Google Search launches new AI-powered grammar checker

Google Search launches new AI-powered grammar checker

Google is targeting competitors like Grammarly with a newly added feature to its Search platform. This feature now incorporates a grammar checker capable of analyzing sentence or phrase structures and providing suggestions if something appears amiss.

Utilizing phrases such as "grammar check," "check grammar," or "grammar checker" will activate the tool. Nonetheless, the grammar suggestions might still appear even without including these phrases in your query.

When an error is detected, including spelling mistakes, Google will rephrase the sentence and highlight the modifications made. The corrected phrase or sentence can be easily copied by hovering over it. If your grammar is accurate, the tool rewards you with a gratifying green checkmark.

As expected, this tool is powered by artificial intelligence. Its precision may vary, particularly if you prompt it to assess a phrase or fragment rather than an entire sentence. Should you identify an issue with a suggestion or wish to help the system understand the value of its correction, feedback can be provided.
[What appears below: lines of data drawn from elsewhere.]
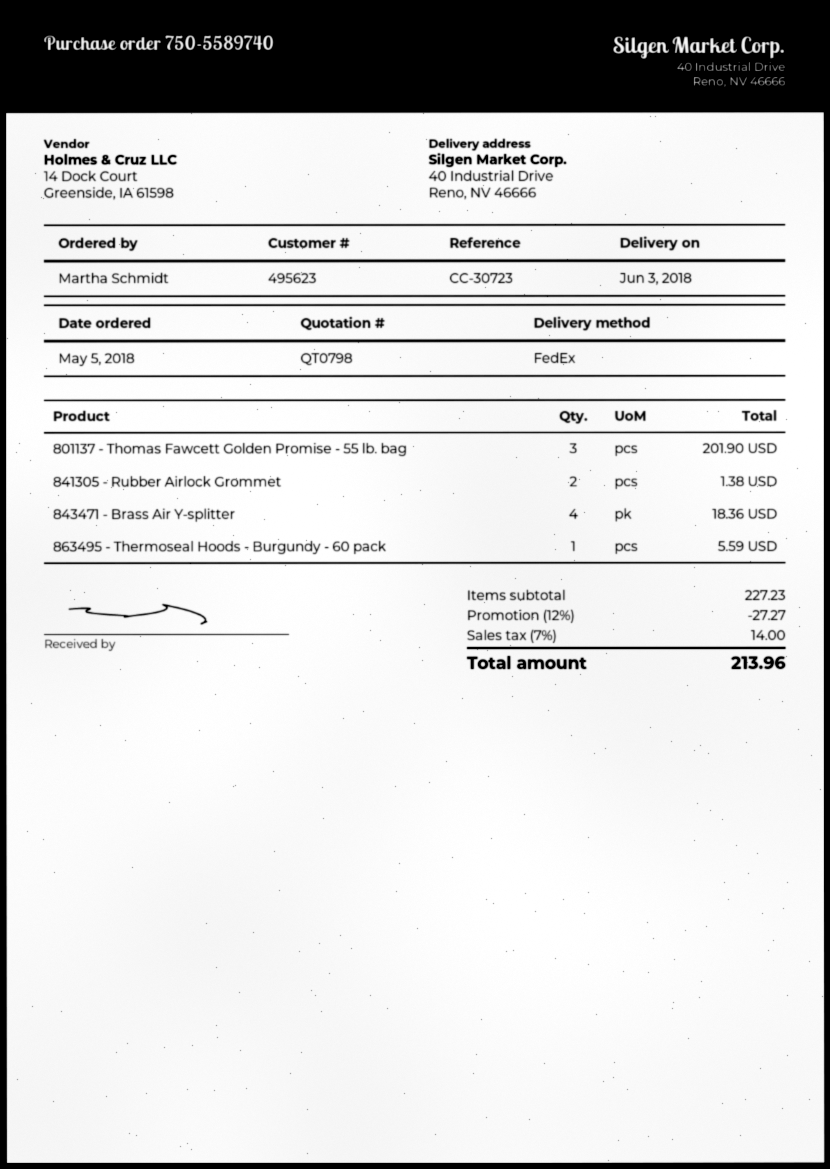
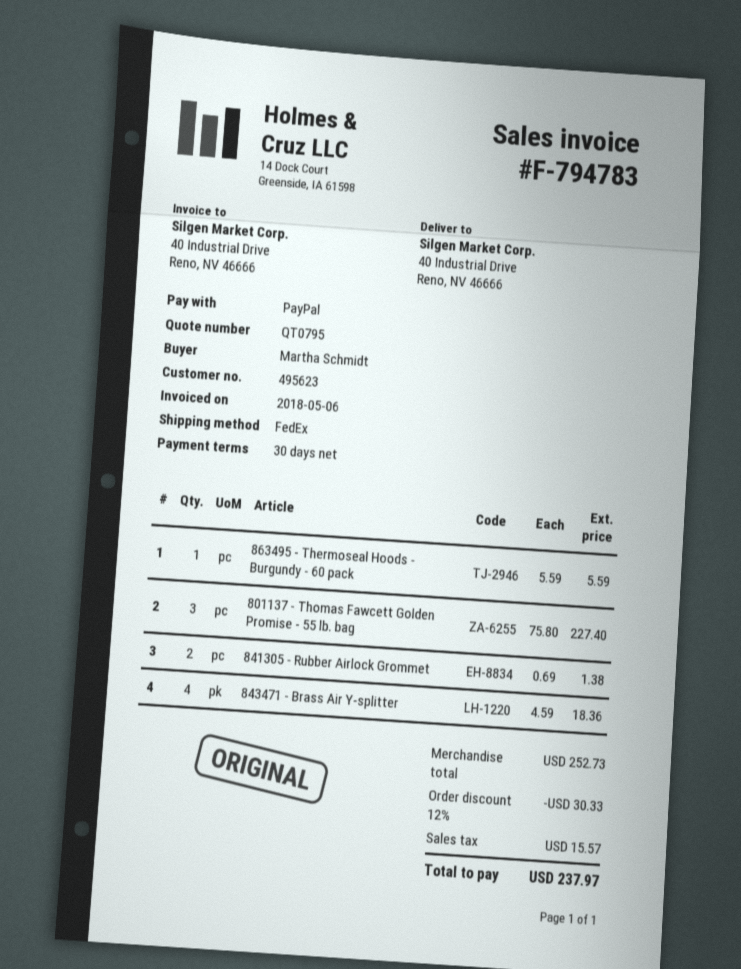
quote number: QT0798 -> QT0795
801137 - Thomas Fawcett Golden Promise - 55 lb. bag: 3 for 201.90 -> 3 for 227.40
subtotal: 227.23 -> 252.73
discount: 12% = 27.27 -> 12% = 30.33
tax: 14.00 -> 15.57
total: 213.96 -> 237.97

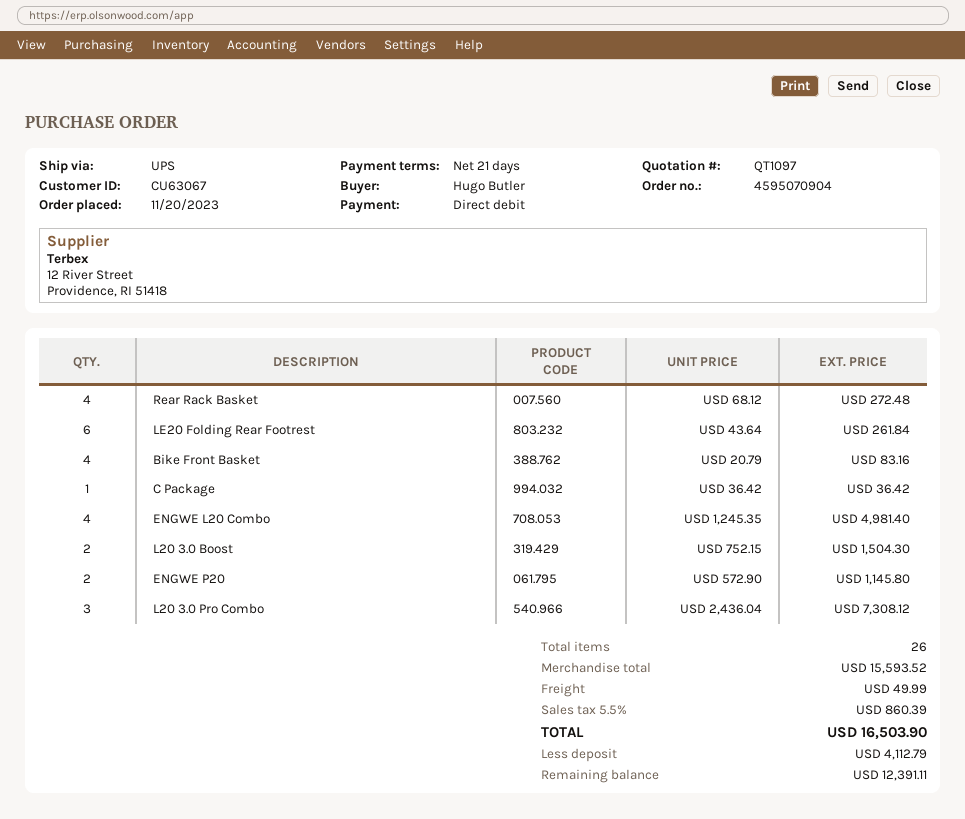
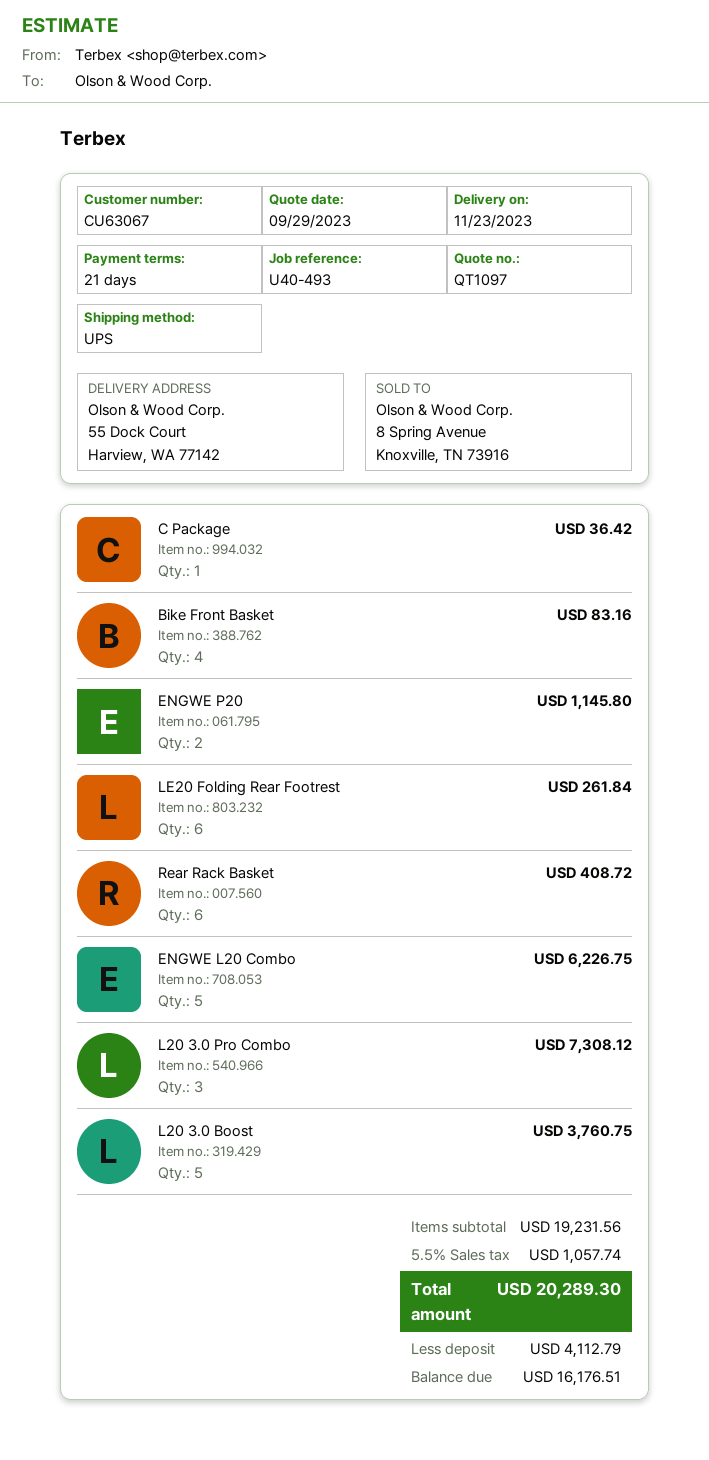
Rear Rack Basket: 4 for 272.48 -> 6 for 408.72
ENGWE L20 Combo: 4 for 4981.40 -> 5 for 6226.75
L20 3.0 Boost: 2 for 1504.30 -> 5 for 3760.75
subtotal: 15593.52 -> 19231.56
shipping: 49.99 -> none
tax: 5.5% = 860.39 -> 5.5% = 1057.74
total: 16503.90 -> 20289.30
balance: 12391.11 -> 16176.51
Presently, the tool is only accessible in English. It's important to mention that the tool won't operate if the provided phrase or sentence violates Search policies. It refrains from checking grammar for content that's harmful, harassing, medical, sexually explicit, terror-related, violent, or gory. Additionally, you might need to resort to alternative solutions to ensure that a phrase or sentence containing profanity or indecent language is grammatically accurate.
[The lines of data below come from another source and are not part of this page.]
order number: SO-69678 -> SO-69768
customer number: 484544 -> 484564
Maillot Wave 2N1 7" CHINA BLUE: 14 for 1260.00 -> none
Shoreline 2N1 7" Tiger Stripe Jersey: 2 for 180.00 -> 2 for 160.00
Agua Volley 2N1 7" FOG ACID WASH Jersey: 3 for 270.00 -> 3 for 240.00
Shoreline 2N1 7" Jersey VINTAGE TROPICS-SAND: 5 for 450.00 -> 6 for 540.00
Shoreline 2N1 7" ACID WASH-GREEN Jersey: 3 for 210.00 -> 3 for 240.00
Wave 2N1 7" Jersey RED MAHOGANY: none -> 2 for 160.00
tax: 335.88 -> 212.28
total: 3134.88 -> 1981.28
Google has long offered grammar tools within Gmail and Google Drive. Integrating one into Search is a logical move, considering the platform's extensive arsenal of features. This approach eliminates the need to open Google Docs or other applications. Users won't necessarily have to consult resources like "The Elements of Style" either.

However, many individuals tend to focus solely on keywords when using Google for searches, often omitting complete sentences or grammatically precise phrases (e.g., "hard boiled egg how long"). The AI must make educated assumptions about whether users intend to have their grammar checked or not. Otherwise, the inclusion of grammar suggestions might push the desired information further down the search results page.